Find every line below with the word "Eufy" in it, and copy each one.

## Given data
___

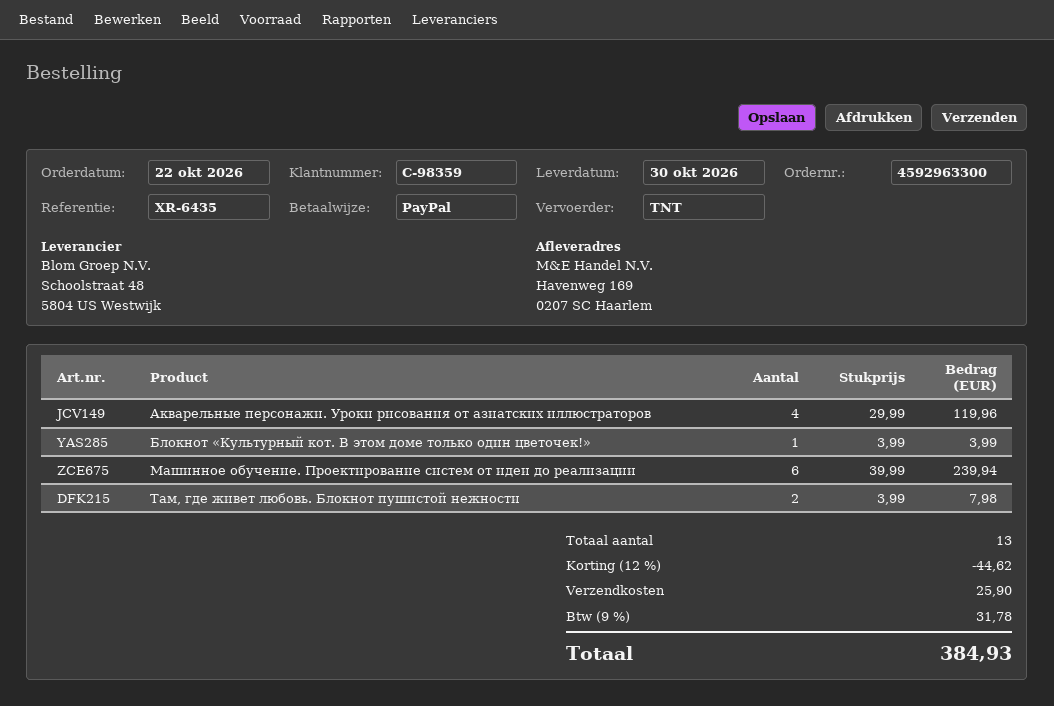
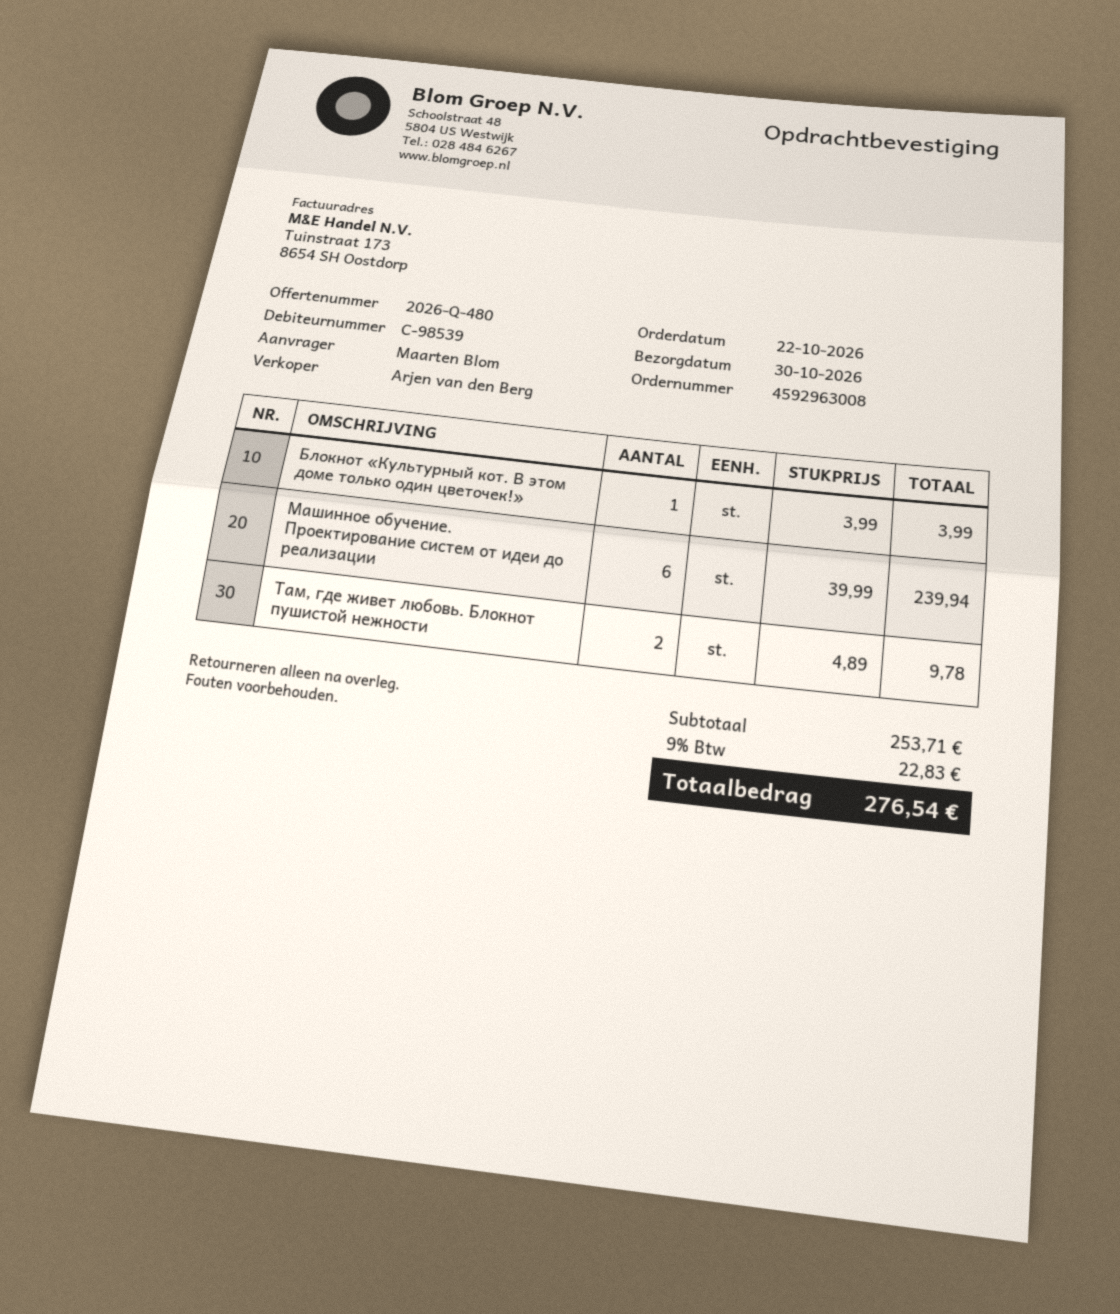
order number: 4592963300 -> 4592963008
customer number: C-98359 -> C-98539
Акварельные персонажи. Уроки рисования от азиатских иллюстраторов: 4 x 29.99 = 119.96 -> none
Там, где живет любовь. Блокнот пушистой нежности: 2 x 3.99 = 7.98 -> 2 x 4.89 = 9.78
discount: 12% = 44.62 -> none
shipping: 25.90 -> none
tax: 9% = 31.78 -> 9% = 22.83
total: 384.93 -> 276.54

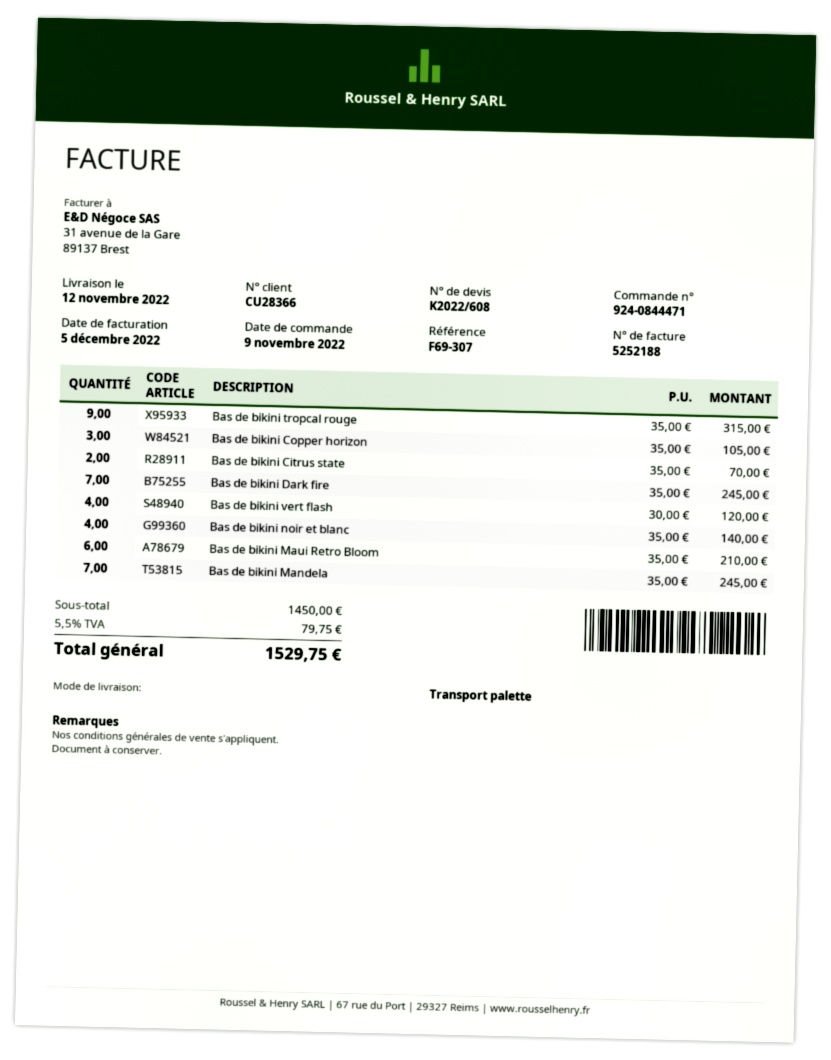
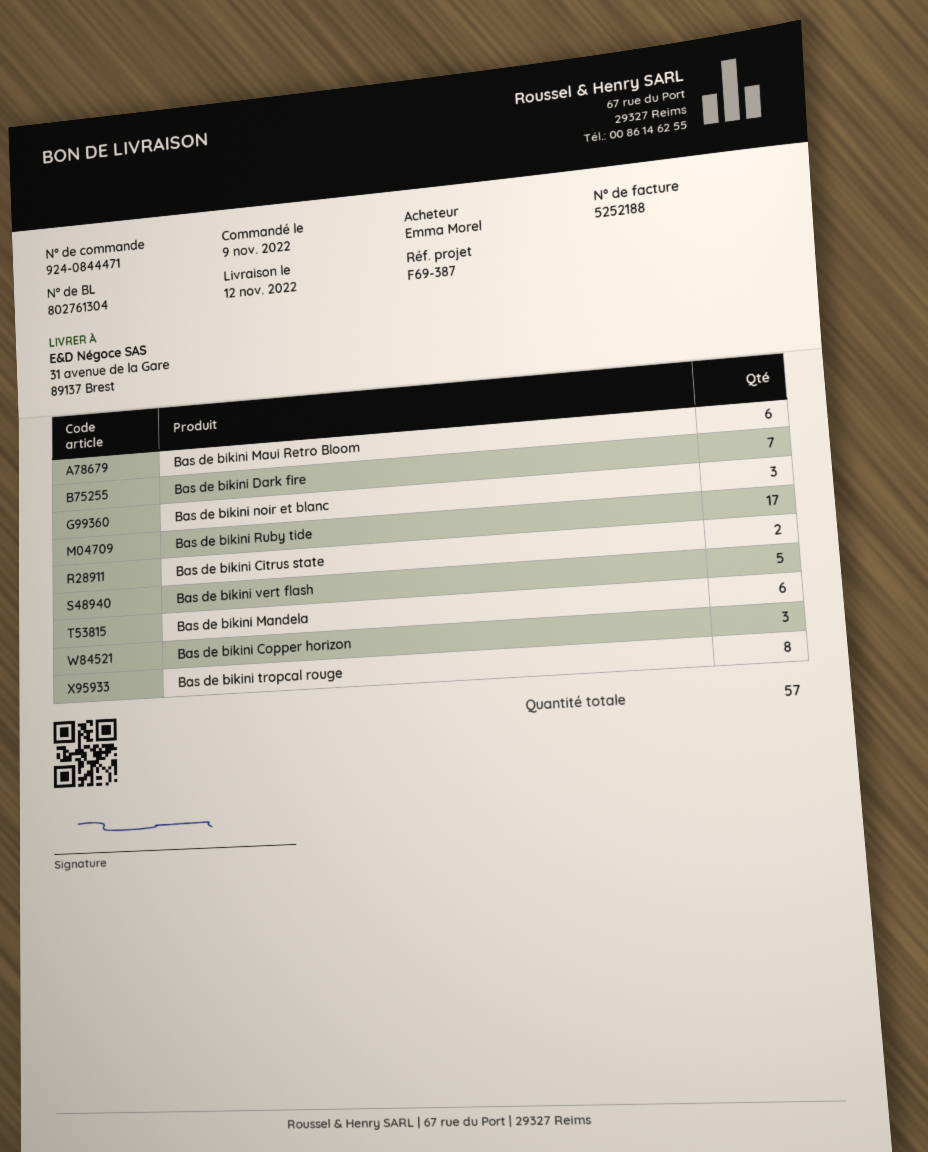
reference: F69-307 -> F69-387
Bas de bikini tropcal rouge: 9 -> 8
Bas de bikini vert flash: 4 -> 5
Bas de bikini noir et blanc: 4 -> 3
Bas de bikini Mandela: 7 -> 6
Bas de bikini Ruby tide: none -> 17

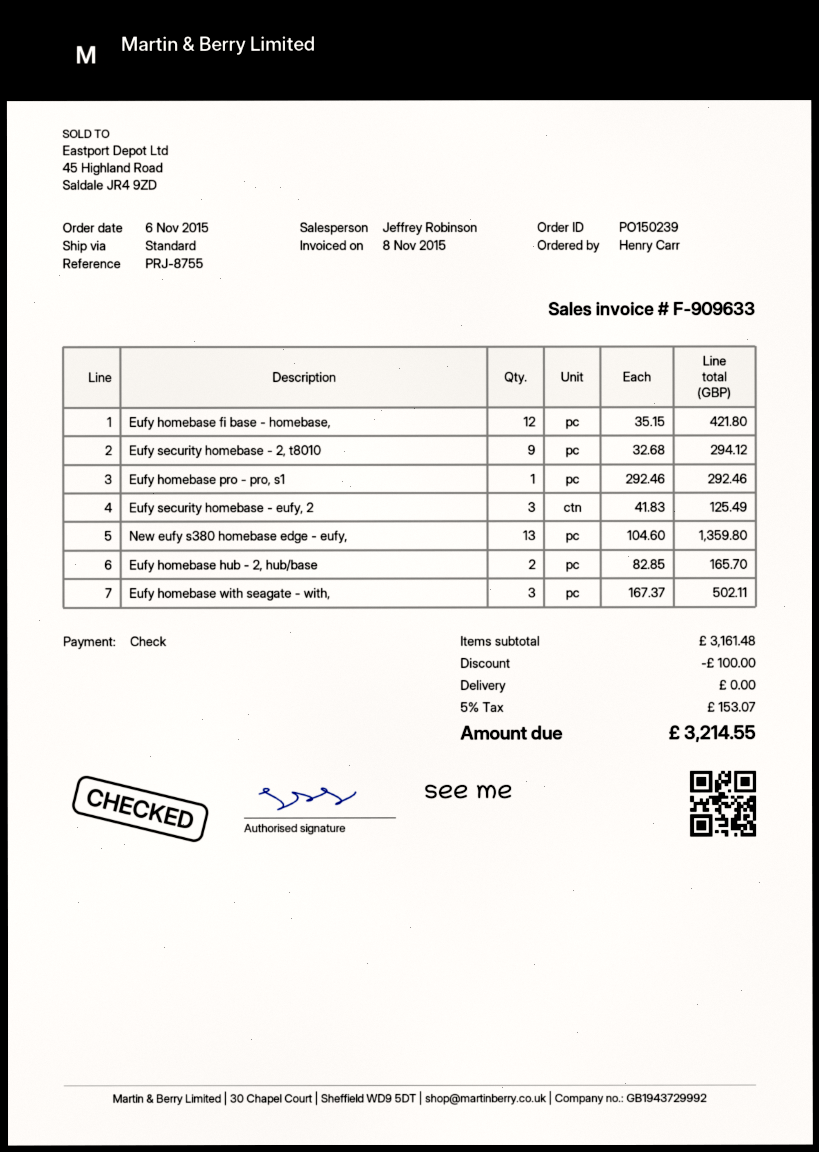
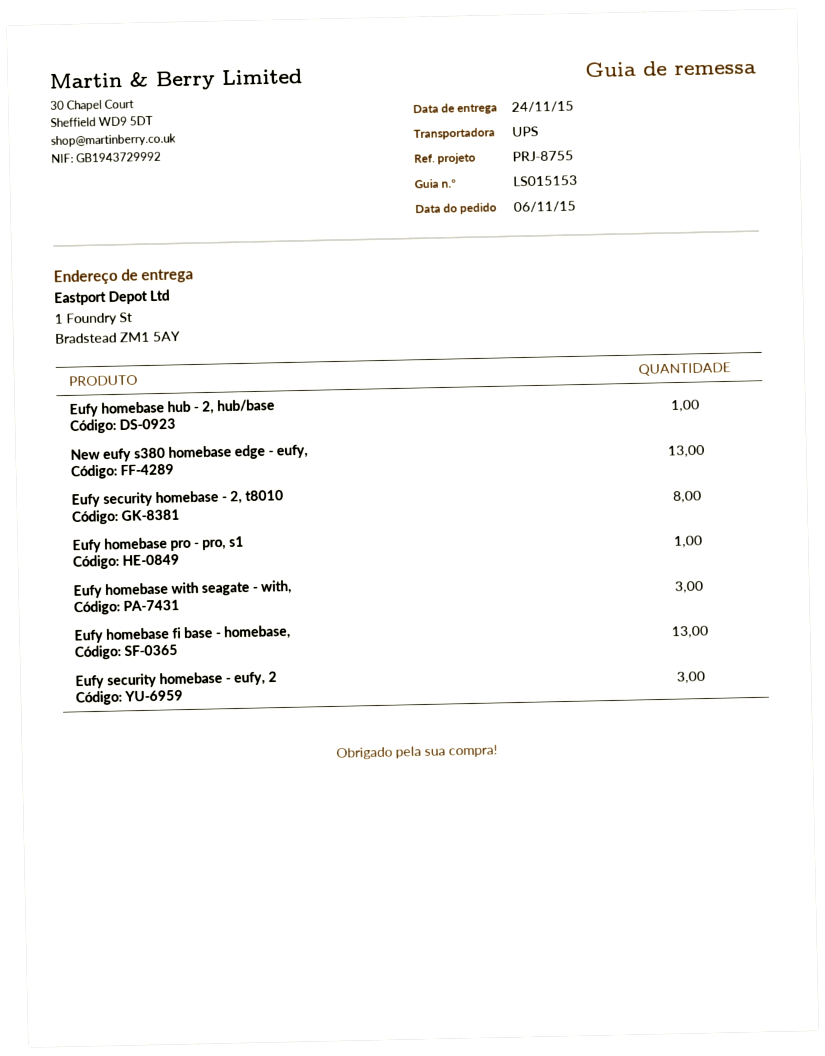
shipping method: standard -> UPS
Eufy homebase fi base - homebase,: 12 -> 13
Eufy security homebase - 2, t8010: 9 -> 8
Eufy homebase hub - 2, hub/base: 2 -> 1

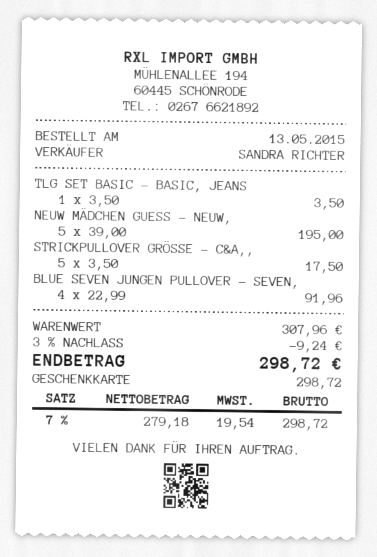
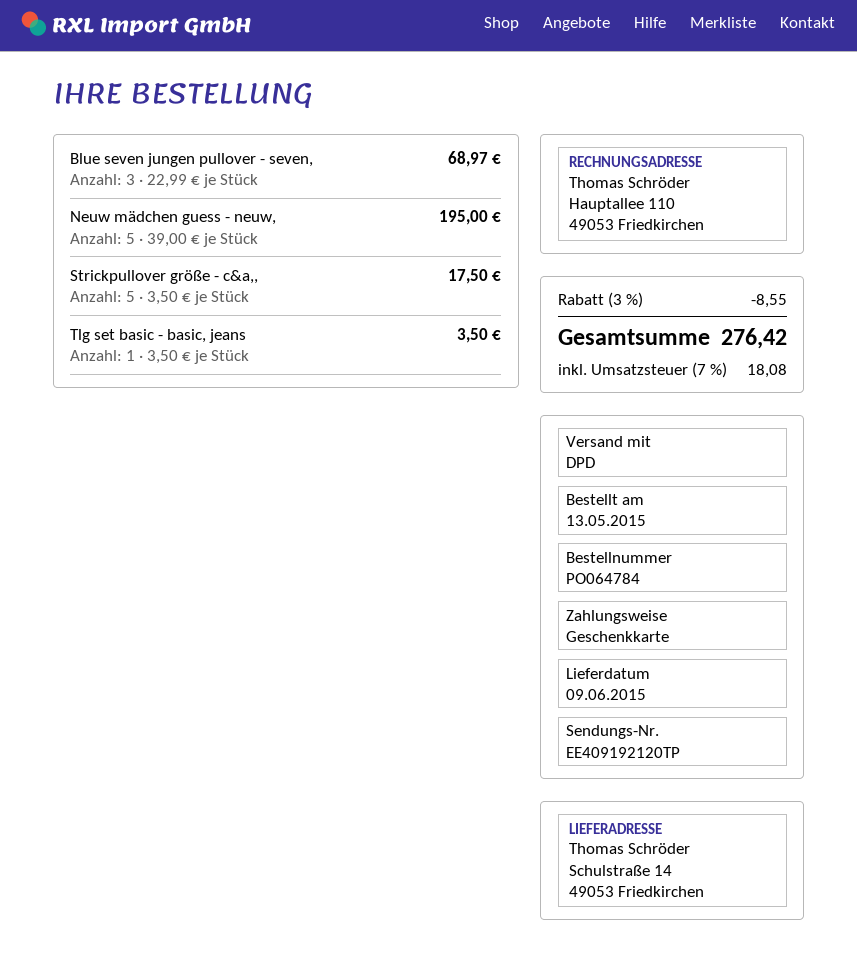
BLUE SEVEN JUNGEN PULLOVER - SEVEN,: 4 x 22.99 = 91.96 -> 3 x 22.99 = 68.97
discount: 3% = 9.24 -> 3% = 8.55
tax: 7% = 19.54 -> 7% = 18.08
total: 298.72 -> 276.42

___

## Answer section
Eufy homebase fi base - homebase,: 12 -> 13
Eufy security homebase - 2, t8010: 9 -> 8
Eufy homebase hub - 2, hub/base: 2 -> 1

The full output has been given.